Morgennes había dado a Galet el Calvo y a Dodin el Salvaje todo tipo de instrucciones que los dos viejos templarios se habían apresurado a obedecer, con mayor presteza aún porque temían por su vida. Aparentemente habían aprendido a respetar a Morgennes. Al contrario que ellos, este último se había integrado perfectamente a la forma de vida de los egipcios. Algunos días se parecía tanto a un copto —con su piel tostada, sus numerosos tatuajes y su fraseo lento— que era imposible distinguirle de los verdaderos. Su dominio de los diversos dialectos de Egipto, Francia, Oriente, el Cáucaso y Tierra Santa era tan perfecto que podía atribuirse numerosos orígenes. Siempre que se disfrazara bien, Morgennes podía engañar al mundo entero.

«Habrías sido un excelente ofita», se divertía a veces en decir Azim, para pincharle.

Pero Morgennes no solo disfrazaba su apariencia. Había adoptado también la costumbre de prescindir de ciertos sentimientos y de ponerlos —provisionalmente— como en el interior de una bolsita hundida en el fondo, muy en el fondo, de su corazón. Los acontecimientos que le habían llevado, en otro tiempo, a enfrentarse a los dos veteranos del Temple no debían perturbar el buen desarrollo de su misión. Por el momento, no tenía tiempo para dedicarse a esos detalles. «Los detestaré más tarde», se había dicho un día.

Lo más curioso fue que, durante las semanas que siguieron al incendio de Fustat y mientras Guyana permanecía en coma, los tres hombres llegaron casi a establecer lazos de amistad. Estaban haciendo un trabajo excelente. Más viejos que Morgennes, Galet el Calvo y Dodin el Salvaje le narraban sus antiguos hechos de armas, jactándose de tal o cual hazaña que les había valido una generosa recompensa en armas, armaduras o en especies contantes y sonantes.
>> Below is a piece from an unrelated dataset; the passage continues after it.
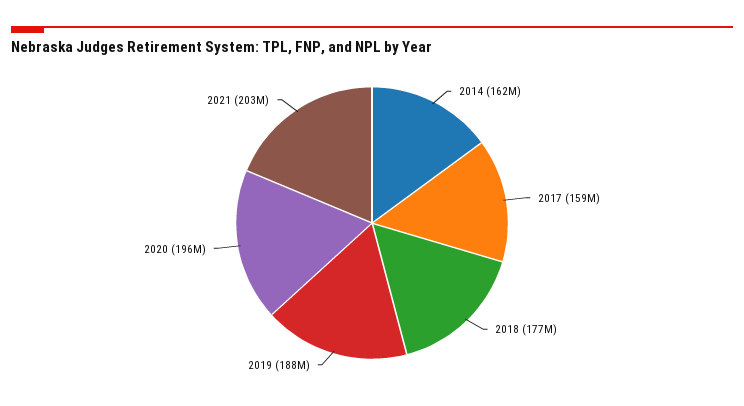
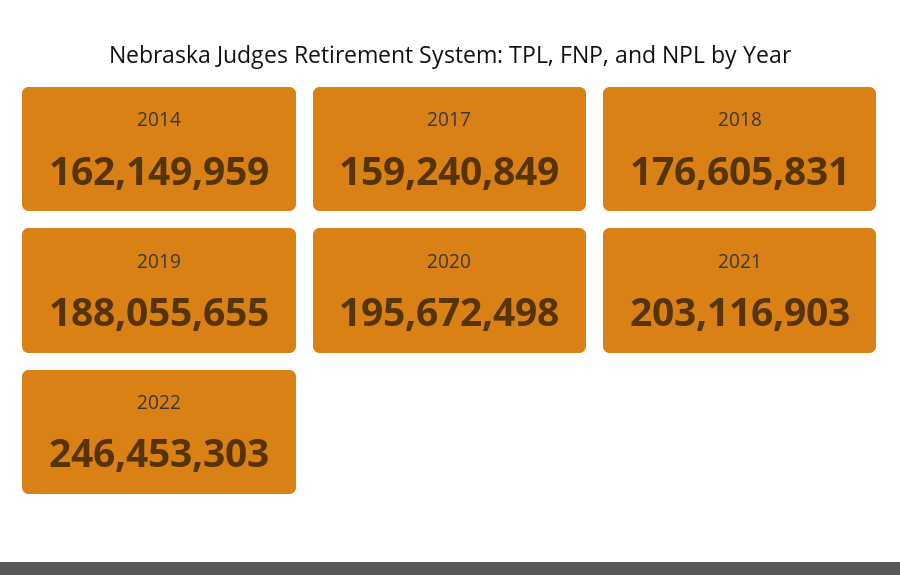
2022: none -> 246453303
—Creía que vuestra orden proscribía la posesión de riquezas.

—No las
poseemos
—aclaraba Galet el Calvo, cuyo rostro estaba surcado por tantas cicatrices como relámpagos cruzan el cielo en una noche tormentosa—. Nos limitamos a entregarlas a nuestra orden, que a su vez está encantada de
prestárnoslas.

Al ver que Morgennes reaccionaba a esta declaración con una mueca extraña, Dodin el Salvaje creyó conveniente precisar:

—Nuestros primos del Hospital hacen lo mismo.
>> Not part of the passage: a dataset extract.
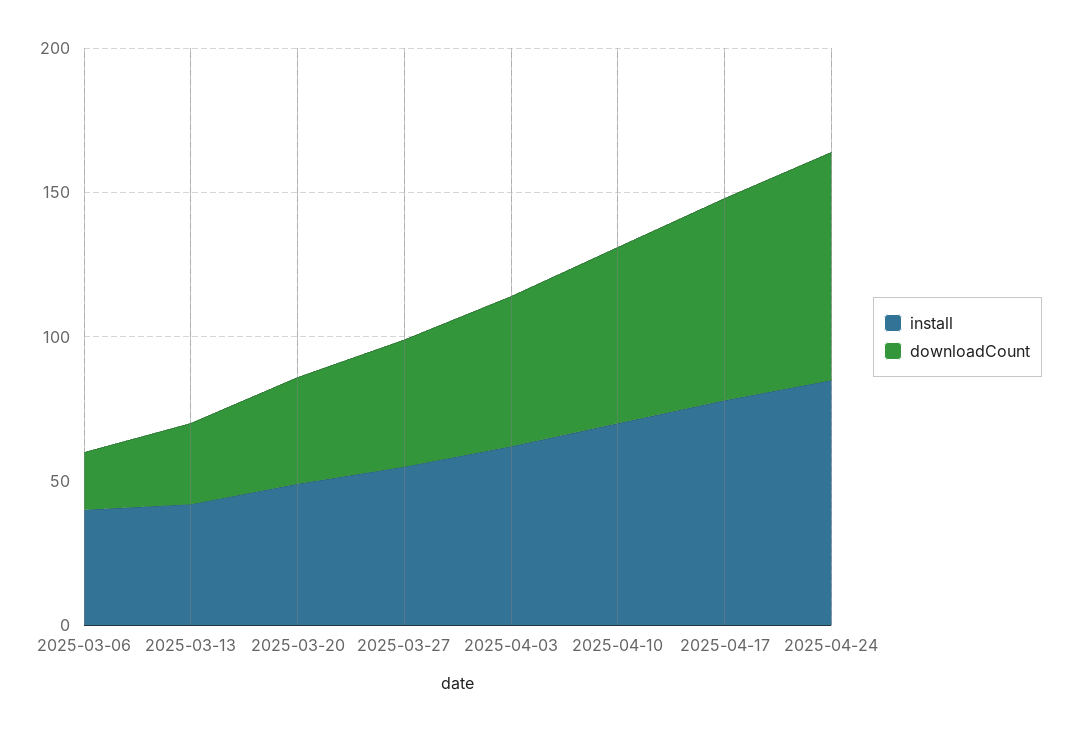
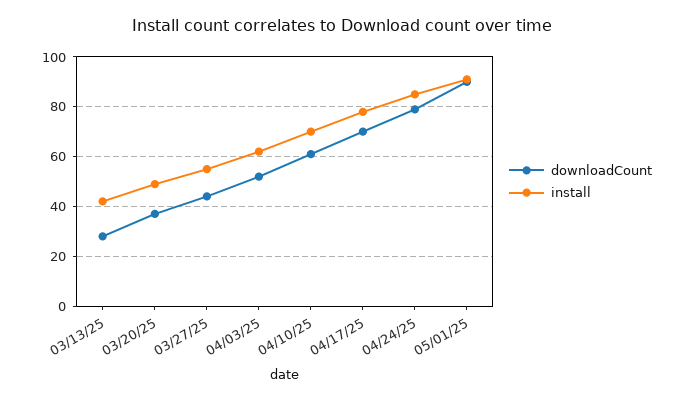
install, 2025-03-06: 40 -> none
downloadCount, 2025-03-06: 20 -> none
downloadCount, 05/01/25: none -> 90
install, 05/01/25: none -> 90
—No os reprocho nada —dijo Morgennes, que sabía cuán tentador puede ser llegar a un arreglo con la propia conciencia.

Gracias a su mediación, los coptos habían aceptado proporcionar a los francos todas las informaciones que necesitaban, así como contactos entre los guardias negros, que solo soñaban con derrocar a Shirkuh.
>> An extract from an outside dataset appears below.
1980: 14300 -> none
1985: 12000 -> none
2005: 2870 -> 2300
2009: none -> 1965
Su plan incluía varias fases, la primera de las cuales consistía en decapitar a los sunitas y envenenar a Shirkuh. Esta misión recayó en Morgennes, convertido, gracias a la difunta Shyam, en maestro cocinero... en materia de venenos.

Él sería el encargado de acercarse, durante un festín, al nuevo visir, para servirle todo tipo de platos, cada uno de los cuales estaría ligeramente envenenado. Shirkuh tenía un apetito tan voraz que de todos los comensales sería el único en ingerir una dosis letal. En el peor de los casos, los demás sufrirían un buen cólico y pasarían algunos días en cama, pero nadie llegaría a sospechar que Shirkuh había sido envenenado. Para todo el mundo, la causa de su muerte sería su gula.

—¡Que es, mis queridos hijos y hermanos —les recordó Azim—, un pecado mortal!

Así, una noche Morgennes se enfundó en las ropas de un sirviente del palacio del visir y sirvió numerosos manjares y bebidas durante una de las formidables fiestas que daba Shirkuh en honor de los suyos —en esta ocasión, de Taqi, que cumplía diez años—. Durante el banquete se llevaron a la mesa más de treinta platos, de los que los comensales apenas tomaban cinco o seis bocados antes de pasar al siguiente. Excepto en el caso de Shirkuh. Porque ahí donde los demás se conformaban con un poco, él lo devoraba todo. «El León», como le apodaban, trasegaba ánforas enteras de vino y no dejaba en el fondo de las cuscuseras más que el reflejo cobrizo de las antorchas que sostenían los sirvientes.